Buffered Streaming Edge Partitioning
Adil Chhabra, Marcelo Fonseca Faraj, Christian Schulz, Daniel Seemaier
TL;DR
This work tackles edge partitioning for massive graphs by introducing two buffered streaming algorithms, HeiStreamE and FreightE. HeiStreamE leverages a CSPAC-based batch model and a multilevel Fennel partitioner to achieve high-quality partitions with time and memory linear in the graph size and independent of the number of blocks $k$, while FreightE uses on-the-fly hypergraph partitioning to assign edges rapidly without CSPAC construction.

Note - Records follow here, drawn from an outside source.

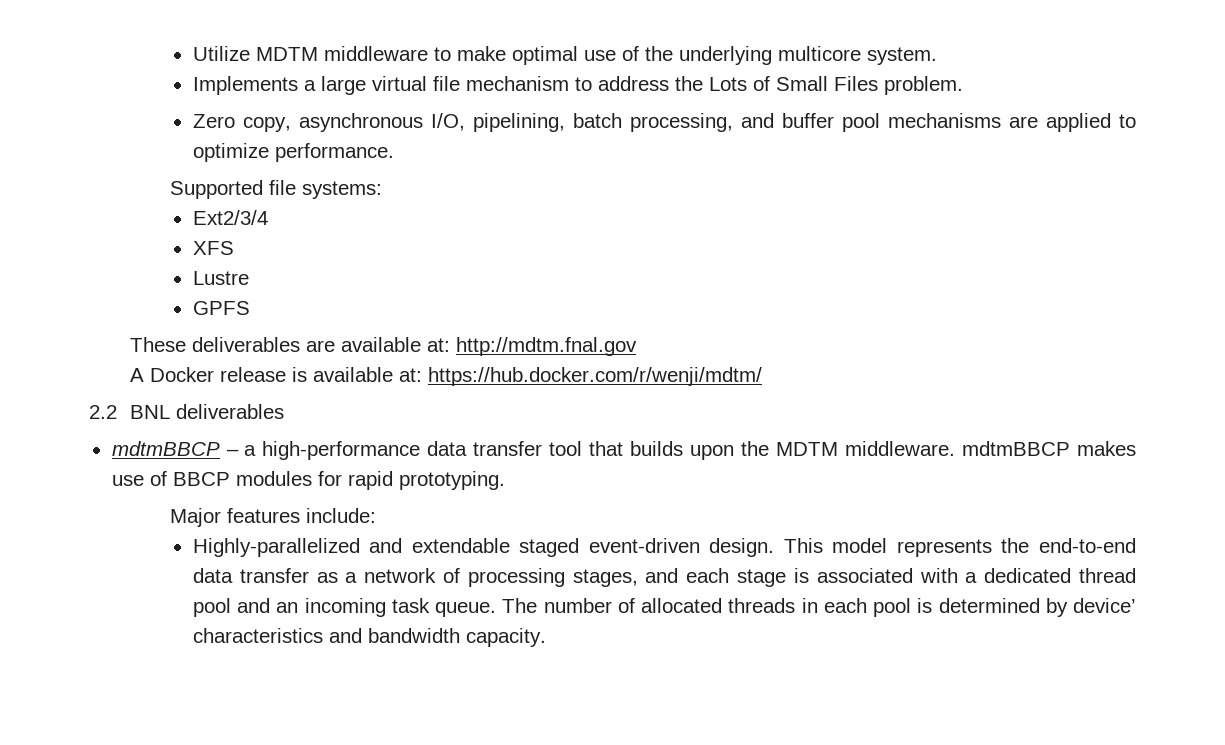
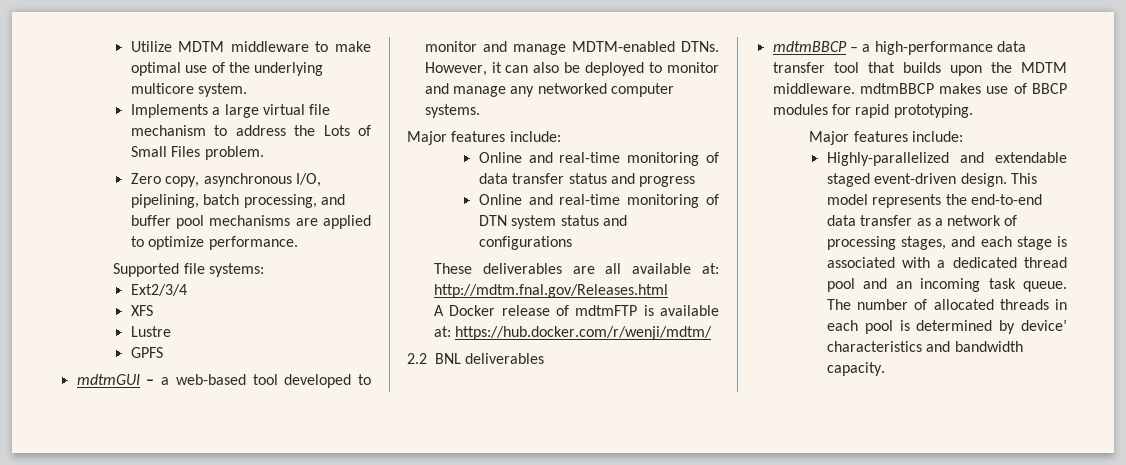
+ mdtmGUI – a web-based tool developed to monitor and manage MDTM-enabled DTNs. However, it can also be deployed to monitor and manage any networked computer systems.
+ Major features include:
+ Online and real-time monitoring of data transfer status and progress
+ Online and real-time monitoring of DTN system status and configurations
- These deliverables are available at: http://mdtm.fnal.gov
+ These deliverables are all available at: http://mdtm.fnal.gov/Releases.html
- A Docker release is available at: https://hub.docker.com/r/wenji/mdtm/
+ A Docker release of mdtmFTP is available at: https://hub.docker.com/r/wenji/mdtm/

The authors provide a detailed model construction, batch processing strategy, and three modes for connectivity-aware batch modeling, along with extensive parameter tuning and a comprehensive comparison against HDRF and 2PS variants. Empirical results show HeiStreamE generally outperforms competing streaming methods in replication factor and remains memory-efficient for real-world, edge-rich graphs, whereas FreightE delivers exceptionally fast partitioning, especially for large $k$, making the approaches practical for large-scale graph processing systems.
Abstract
Addressing the challenges of processing massive graphs, which are prevalent in diverse fields such as social, biological, and technical networks, we introduce HeiStreamE and FreightE, two innovative (buffered) streaming algorithms designed for efficient edge partitioning of large-scale graphs. HeiStreamE utilizes an adapted Split-and-Connect graph model and a Fennel-based multilevel partitioning scheme, while FreightE partitions a hypergraph representation of the input graph. Besides ensuring superior solution quality, these approaches also overcome the limitations of existing algorithms by maintaining linear dependency on the graph size in both time and memory complexity with no dependence on the number of blocks of partition. Our comprehensive experimental analysis demonstrates that HeiStreamE outperforms current streaming algorithms and the re-streaming algorithm 2PS in partitioning quality (replication factor), and is more memory-efficient for real-world networks where the number of edges is far greater than the number of vertices. Further, FreightE is shown to produce fast and efficient partitions, particularly for higher numbers of partition blocks.